Es curioso el caso de los hornos-microndas cuya función es la misma para todos, calentar y se diferencian por potencia o tamaño, no por la experiencia del usuario, cuando lo que hacemos a diario es justamente acciones automatizadas pero que en éste caso son privilegio de los dueños de los objetos. ¿No te ha pasado que no puedes calentar comida en un horno ajeno?

¿Qué harías si deseas calentar un plato de comida ante estas interfaces?

La industria trata de diferenciarse a través del diseño con productos que son commodity pero la competencia obliga a poner en los aparatos prestaciones sofisticadas que nadie usa y las interfaces son una ensalada de adicionales sin semiótica clara porque nadie respeta patrones ajenos, cada cual quiere “re-inventar” el producto a través de estéticas, no del fondo que es el verbo.

  • ¿has grillado un pollo alguna vez en un micro-ondas?
  • ¿cambiaste de edificio porque no era el ascensor de tu preferencia?
  • ¿elegiste la batidora por su interfaz?

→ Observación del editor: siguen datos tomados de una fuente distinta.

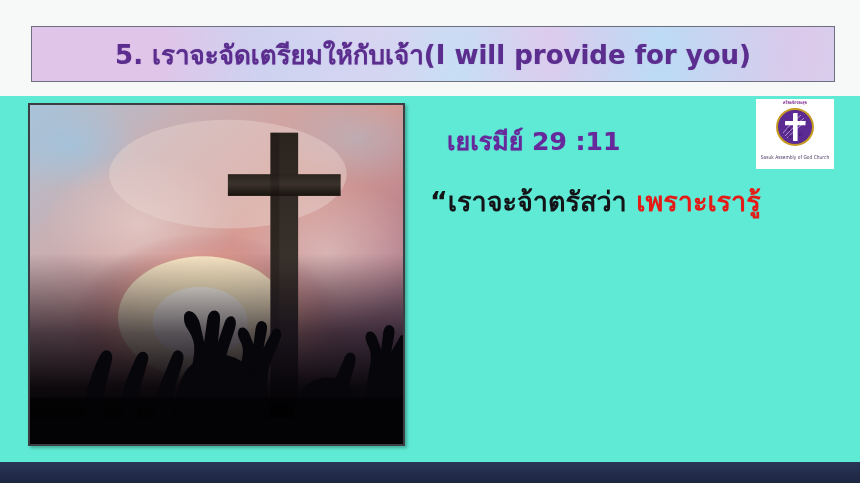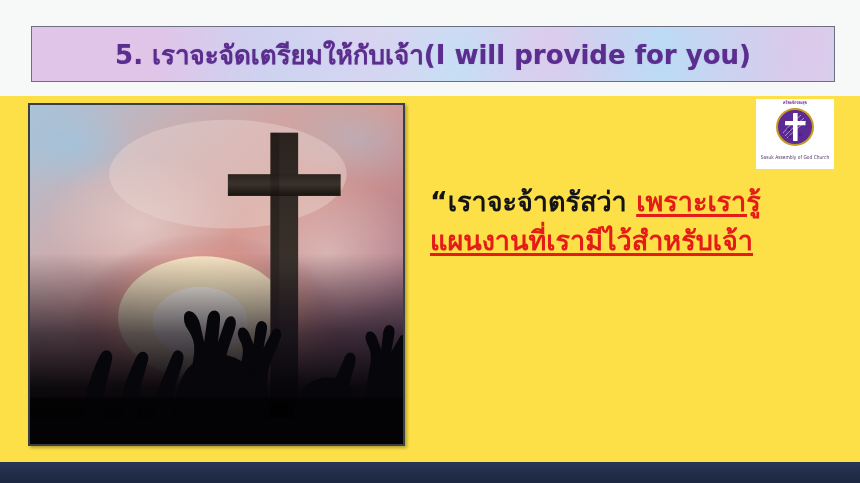--- a/index.html
+++ b/index.html
@@ -18,7 +18,7 @@
     position: relative;
     width: 860px;
     height: 483px;
-    background: #fde047;
+    background: #5eead4;
     overflow: hidden;
   }
 

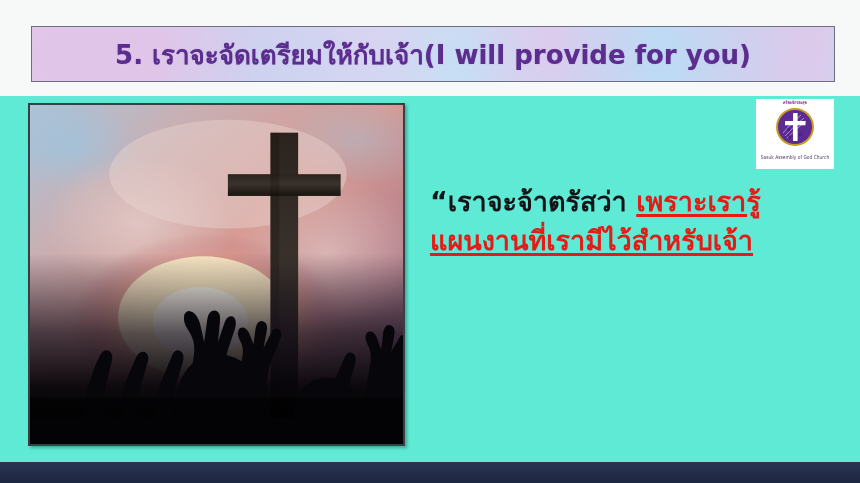--- a/index.html
+++ b/index.html
@@ -240,6 +240,7 @@
     </svg>
   </div>
 
+  <div id="scripture-ref">เยเรมีย์ 29 :11</div>
 
   <div id="quote-block">
     <div class="qline">

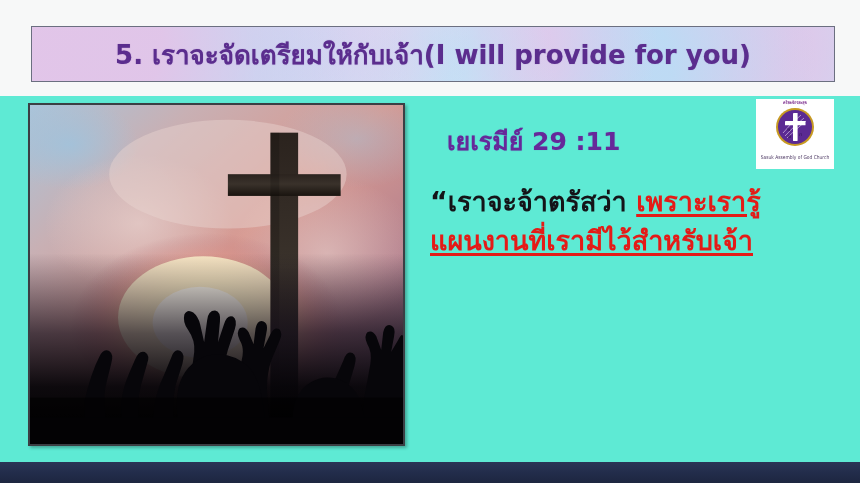--- a/index.html
+++ b/index.html
@@ -105,7 +105,6 @@
   .qline { white-space: nowrap; }
   .red-ul {
     color: #e41b17;
-    text-decoration: underline;
     text-decoration-thickness: 3px;
     text-underline-offset: 3px;
     margin-top: 33px;

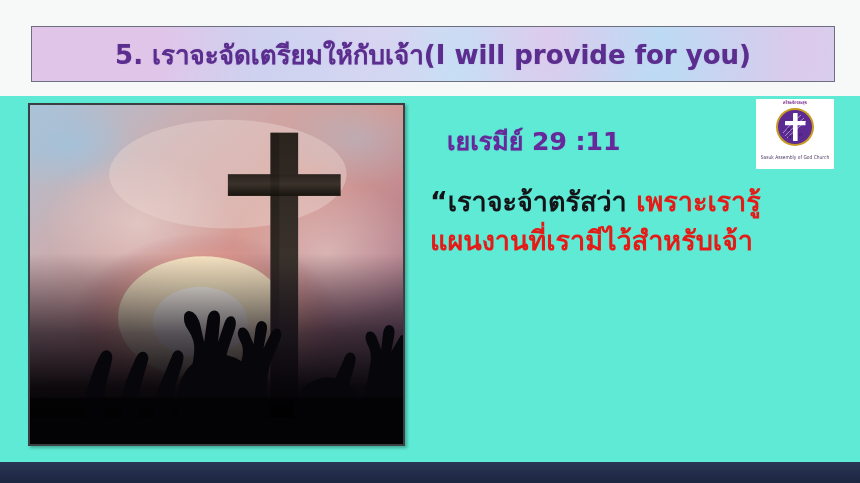--- a/index.html
+++ b/index.html
@@ -245,9 +245,6 @@
     <div class="qline">
       <span>“เราจะจ้าตรัสว่า </span><span class="red-ul">เพราะเรารู้</span>
     </div>
-    <div class="qline">
-      <span class="red-ul">แผนงานที่เรามีไว้สำหรับเจ้า</span>
-    </div>
   </div>
 
   <div id="church-logo">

Todo lo anterior provoca estrés y baja calidad en la relación entre las marcas y sus clientes. Es una condición del Diseño que nadie entiende bien cómo y por qué se llegó al anti-diseño.

¿Quién no ha querido asesinar al que “diseñó” el control del TV de tu casa? que no usas más que para subir el volumen porque los canales se cambian con otro distinto, el que te entrega el cable-operador sin considerar que todo puede ser fatal si tienes AppleTV y tienes la TV conectada al equipo de música.

Estos ejemplos también suceden en los navegadores que usamos a diario. Aunque los fabricantes piensen lo contrario, cada vez que le pregunto a alguien -fuera de la industria, o sea la mayoría de las personas- qué navegador usa, la respuesta es: no sé.

O sea, los browsers son también un commodity al que nadie presta atención concreta, porque lo que queremos hacer en dichas aplicaciones es “navegar”, y rápido.

Por eso no entiendo la falta de coincidencia entre las interfaces de acciones recurrentes que tienen los navegadores clásicos.

Safari
Firefox
Chrome

Cada navegador diseñó las acciones básicas de manera distinta apostando a que el usuario sólo trabajará con su marca, cosa que no es así.

Por ejemplo, recargar la página, en Safari está dentro de la caja; en Firefox, ni adentro ni afuera, pero en igual posición que Safari con un cambio pequeño en el ícono que está más cerrado haciéndolo más rápido para los diestros.

Chrome y su estrella.

En Chrome la acción está a la izquierda y en reemplazo hay una estrella que cuesta entender para qué está allí ya que Chrome es de Google y el comportamiento natural es buscar, primero en su buscador, cualquier cosa, incluso las páginas que guardo como favoritas que es para lo que sirve la estrella del Chrome (!).

Siempre he pensado que diseñamos en un contexto donde el usuario posee más relaciones con las acciones de lo que pensamos, hay un ambiente más rico e interesante para afirmarse en el proceso, por lo mismo los patrones deben estar determinados por lograr la satisfacción de los usuarios, donde hay una universalidad que respetar y apelar para crear los lenguajes con los usuarios.

Diseñar no es inventar la pólvora, es comprender las expectativas, considerar las experiencias previas de los usuarios y descubrir cuáles son las que alumbran el gran momento de activar alguna acción donde nosotros no existimos.